Information provided:
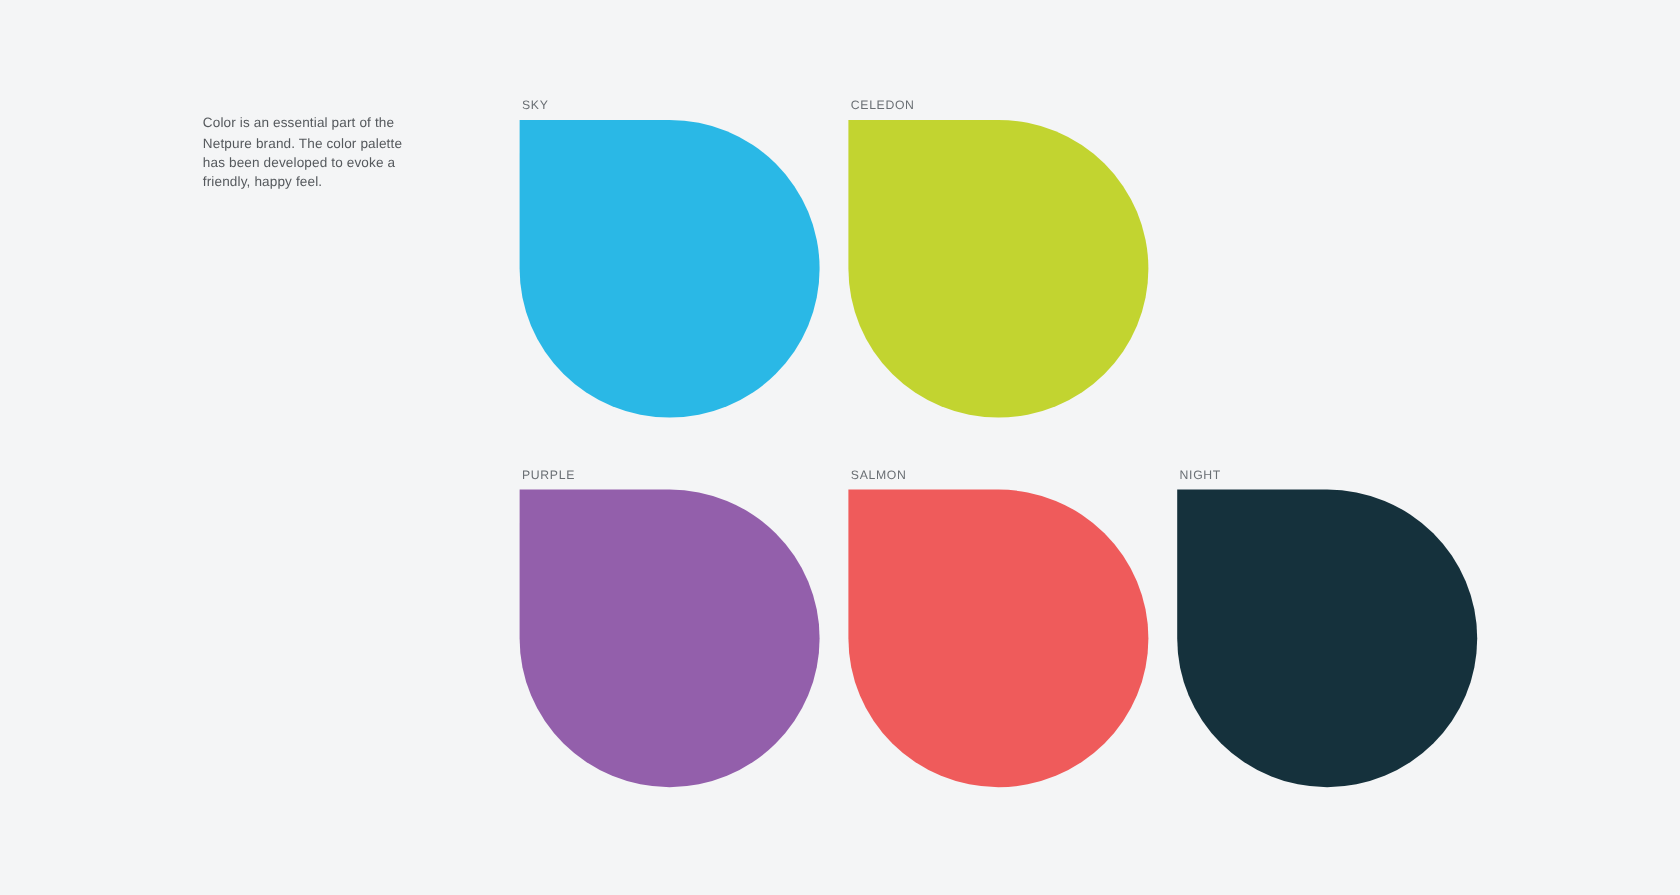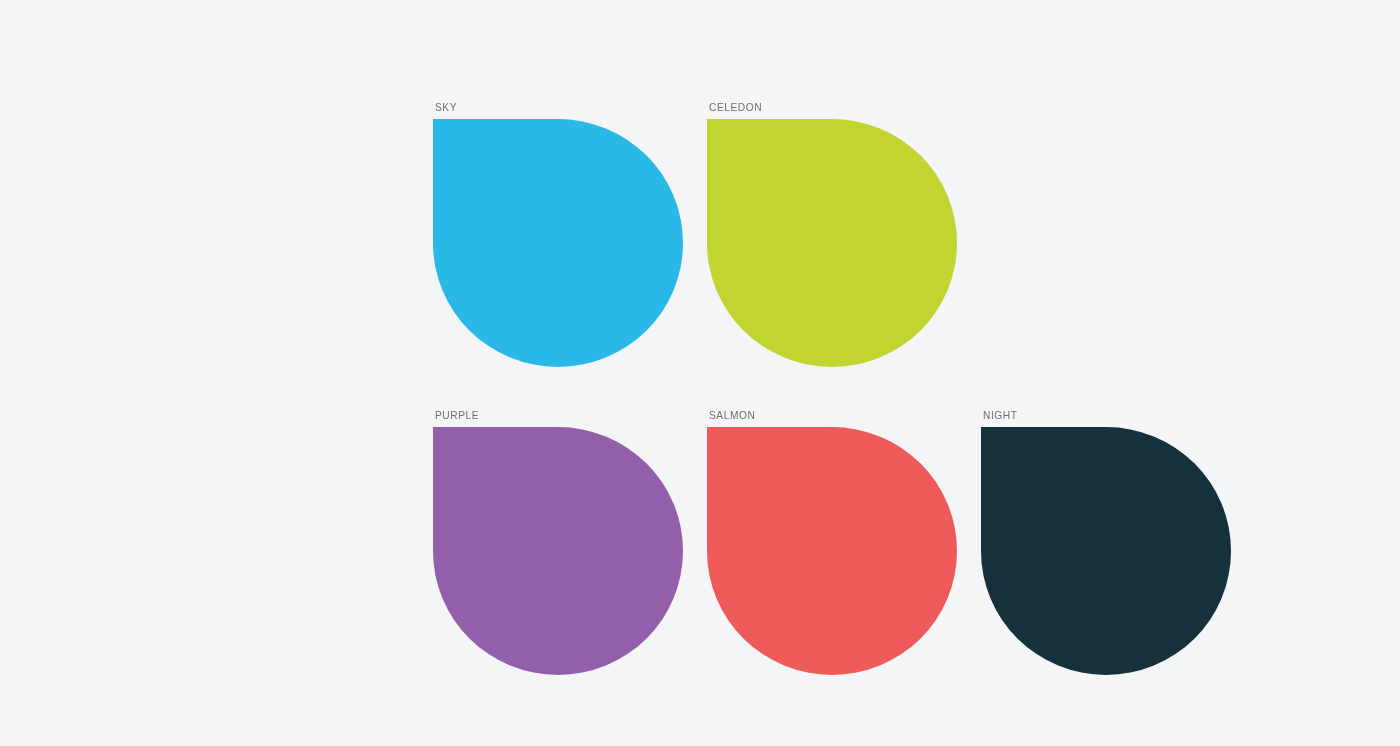--- a/index.html
+++ b/index.html
@@ -34,21 +34,20 @@
     white-space: pre-line;
   }
 
   
   #swatch-grid {
     position: absolute;
     left: 0;
     top: 0;
     width: 1400px;
     height: 699px;
-    margin-top: 19px;
   }
 
   .swatch-cell {
     position: absolute;
   }
 
   .swatch-label {
     position: absolute;
     left: 2px;
     top: 0;
@@ -68,20 +67,24 @@
     height: 248px;
     
     border-radius: 0 50% 50% 50%;
   }
 </style>
 </head>
 <body>
 
 <div id="page">
 
+  <p id="intro-text">Color is an essential part of the
+Netpure brand. The color palette
+has been developed to evoke a
+friendly, happy feel.</p>
 
   <div id="swatch-grid">
       <div class="swatch-cell" style="left: 433px; top: 84px;">
         <div class="swatch-label">SKY</div>
         <div class="swatch-shape" style="background: rgb(42, 184, 230);"></div>
       </div>
       <div class="swatch-cell" style="left: 707px; top: 84px;">
         <div class="swatch-label">CELEDON</div>
         <div class="swatch-shape" style="background: rgb(194, 212, 48);"></div>
       </div>

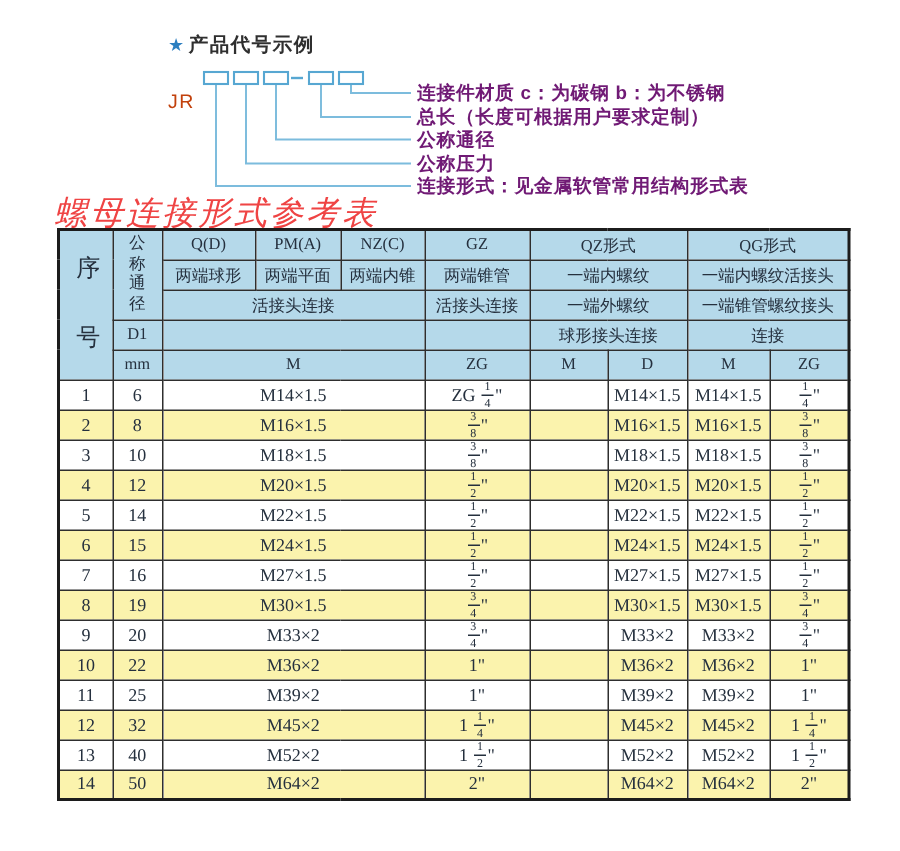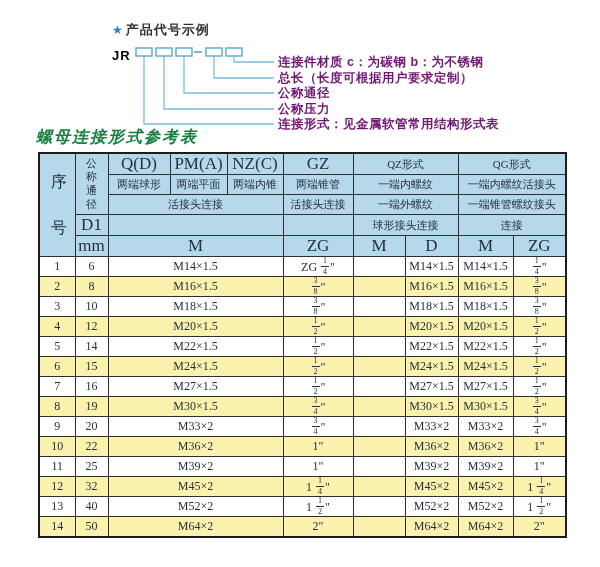--- a/index.html
+++ b/index.html
@@ -12,34 +12,34 @@
   }
   *{box-sizing:border-box;margin:0;padding:0;}
   body{background:#fff;font-family:"Liberation Sans","DejaVu Sans",sans-serif;}
   .page{position:relative;width:600px;height:567px;background:#ffffff;overflow:hidden;}
 
   
   .diagram{position:absolute;left:0;top:0;width:488px;height:150px;}
   .diagram svg{position:absolute;left:0;top:0;}
   .d-caption{position:absolute;left:112px;top:21px;font-size:13px;font-weight:bold;color:#2f2f2f;letter-spacing:1px;}
   .d-caption .star{color:var(--star);margin-right:2px;font-size:12px;}
-  .jr{position:absolute;left:112px;top:48px;font-size:13px;font-weight:bold;color:#000000;letter-spacing:1px;}
+  .jr{position:absolute;left:112px;top:60px;font-size:13px;font-weight:normal;color:#c2410c;letter-spacing:1px;}
   .d-label{position:absolute;left:278px;height:16px;line-height:16px;font-size:12.5px;font-weight:bold;color:#701a75;white-space:nowrap;letter-spacing:0.5px;}
 
   
   .tbl-title{position:absolute;left:36px;top:127px;font-family:"Liberation Serif","DejaVu Serif",serif;
-    font-size:16px;font-weight:bold;font-style:italic;color:#15803d;letter-spacing:2px;}
+    font-size:22px;font-weight:normal;font-style:italic;color:#ef4444;letter-spacing:2px;}
 
   
   table{position:absolute;left:38px;top:152px;width:527px;border-collapse:collapse;table-layout:fixed;
     font-family:"Liberation Serif","DejaVu Serif",serif;color:#25303e;}
   td{border:1px solid var(--border);text-align:center;vertical-align:middle;padding:0;overflow:hidden;height:20px;}
   table{border:2px solid #1c1c1c;}
   thead td{background:var(--header-bg);font-size:11px;}
-  thead td.lat{font-size:17px;}
+  thead td.lat{font-size:11px;}
   tbody td{background:#fff;font-size:12px;}
   tbody tr.alt td{background:var(--alt-row-bg);}
   .vtext{width:13px;margin:0 auto;word-break:break-all;line-height:1.25;font-size:11px;}
   .vtext2{width:13px;margin:0 auto;word-break:break-all;line-height:2.9;font-size:16px;}
 
   
   .fr{display:inline-block;vertical-align:-0.42em;text-align:center;line-height:1;font-size:8px;margin:0 1px;}
   .fr b{display:block;font-weight:normal;border-bottom:1px solid currentColor;padding:0 2px 1px;}
   .fr i{display:block;font-style:normal;padding-top:1px;}
 </style>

What needs to be done: Could the data above be returned in full, exactly, with every image left out?

Response area:
--- a/index.html
+++ b/index.html
@@ -34,21 +34,20 @@
     white-space: pre-line;
   }
 
   
   #swatch-grid {
     position: absolute;
     left: 0;
     top: 0;
     width: 1400px;
     height: 699px;
-    margin-top: 19px;
   }
 
   .swatch-cell {
     position: absolute;
   }
 
   .swatch-label {
     position: absolute;
     left: 2px;
     top: 0;
@@ -68,20 +67,24 @@
     height: 248px;
     
     border-radius: 0 50% 50% 50%;
   }
 </style>
 </head>
 <body>
 
 <div id="page">
 
+  <p id="intro-text">Color is an essential part of the
+Netpure brand. The color palette
+has been developed to evoke a
+friendly, happy feel.</p>
 
   <div id="swatch-grid">
       <div class="swatch-cell" style="left: 433px; top: 84px;">
         <div class="swatch-label">SKY</div>
         <div class="swatch-shape" style="background: rgb(42, 184, 230);"></div>
       </div>
       <div class="swatch-cell" style="left: 707px; top: 84px;">
         <div class="swatch-label">CELEDON</div>
         <div class="swatch-shape" style="background: rgb(194, 212, 48);"></div>
       </div>

--- a/index.html
+++ b/index.html
@@ -12,34 +12,34 @@
   }
   *{box-sizing:border-box;margin:0;padding:0;}
   body{background:#fff;font-family:"Liberation Sans","DejaVu Sans",sans-serif;}
   .page{position:relative;width:600px;height:567px;background:#ffffff;overflow:hidden;}
 
   
   .diagram{position:absolute;left:0;top:0;width:488px;height:150px;}
   .diagram svg{position:absolute;left:0;top:0;}
   .d-caption{position:absolute;left:112px;top:21px;font-size:13px;font-weight:bold;color:#2f2f2f;letter-spacing:1px;}
   .d-caption .star{color:var(--star);margin-right:2px;font-size:12px;}
-  .jr{position:absolute;left:112px;top:48px;font-size:13px;font-weight:bold;color:#000000;letter-spacing:1px;}
+  .jr{position:absolute;left:112px;top:60px;font-size:13px;font-weight:normal;color:#c2410c;letter-spacing:1px;}
   .d-label{position:absolute;left:278px;height:16px;line-height:16px;font-size:12.5px;font-weight:bold;color:#701a75;white-space:nowrap;letter-spacing:0.5px;}
 
   
   .tbl-title{position:absolute;left:36px;top:127px;font-family:"Liberation Serif","DejaVu Serif",serif;
-    font-size:16px;font-weight:bold;font-style:italic;color:#15803d;letter-spacing:2px;}
+    font-size:22px;font-weight:normal;font-style:italic;color:#ef4444;letter-spacing:2px;}
 
   
   table{position:absolute;left:38px;top:152px;width:527px;border-collapse:collapse;table-layout:fixed;
     font-family:"Liberation Serif","DejaVu Serif",serif;color:#25303e;}
   td{border:1px solid var(--border);text-align:center;vertical-align:middle;padding:0;overflow:hidden;height:20px;}
   table{border:2px solid #1c1c1c;}
   thead td{background:var(--header-bg);font-size:11px;}
-  thead td.lat{font-size:17px;}
+  thead td.lat{font-size:11px;}
   tbody td{background:#fff;font-size:12px;}
   tbody tr.alt td{background:var(--alt-row-bg);}
   .vtext{width:13px;margin:0 auto;word-break:break-all;line-height:1.25;font-size:11px;}
   .vtext2{width:13px;margin:0 auto;word-break:break-all;line-height:2.9;font-size:16px;}
 
   
   .fr{display:inline-block;vertical-align:-0.42em;text-align:center;line-height:1;font-size:8px;margin:0 1px;}
   .fr b{display:block;font-weight:normal;border-bottom:1px solid currentColor;padding:0 2px 1px;}
   .fr i{display:block;font-style:normal;padding-top:1px;}
 </style>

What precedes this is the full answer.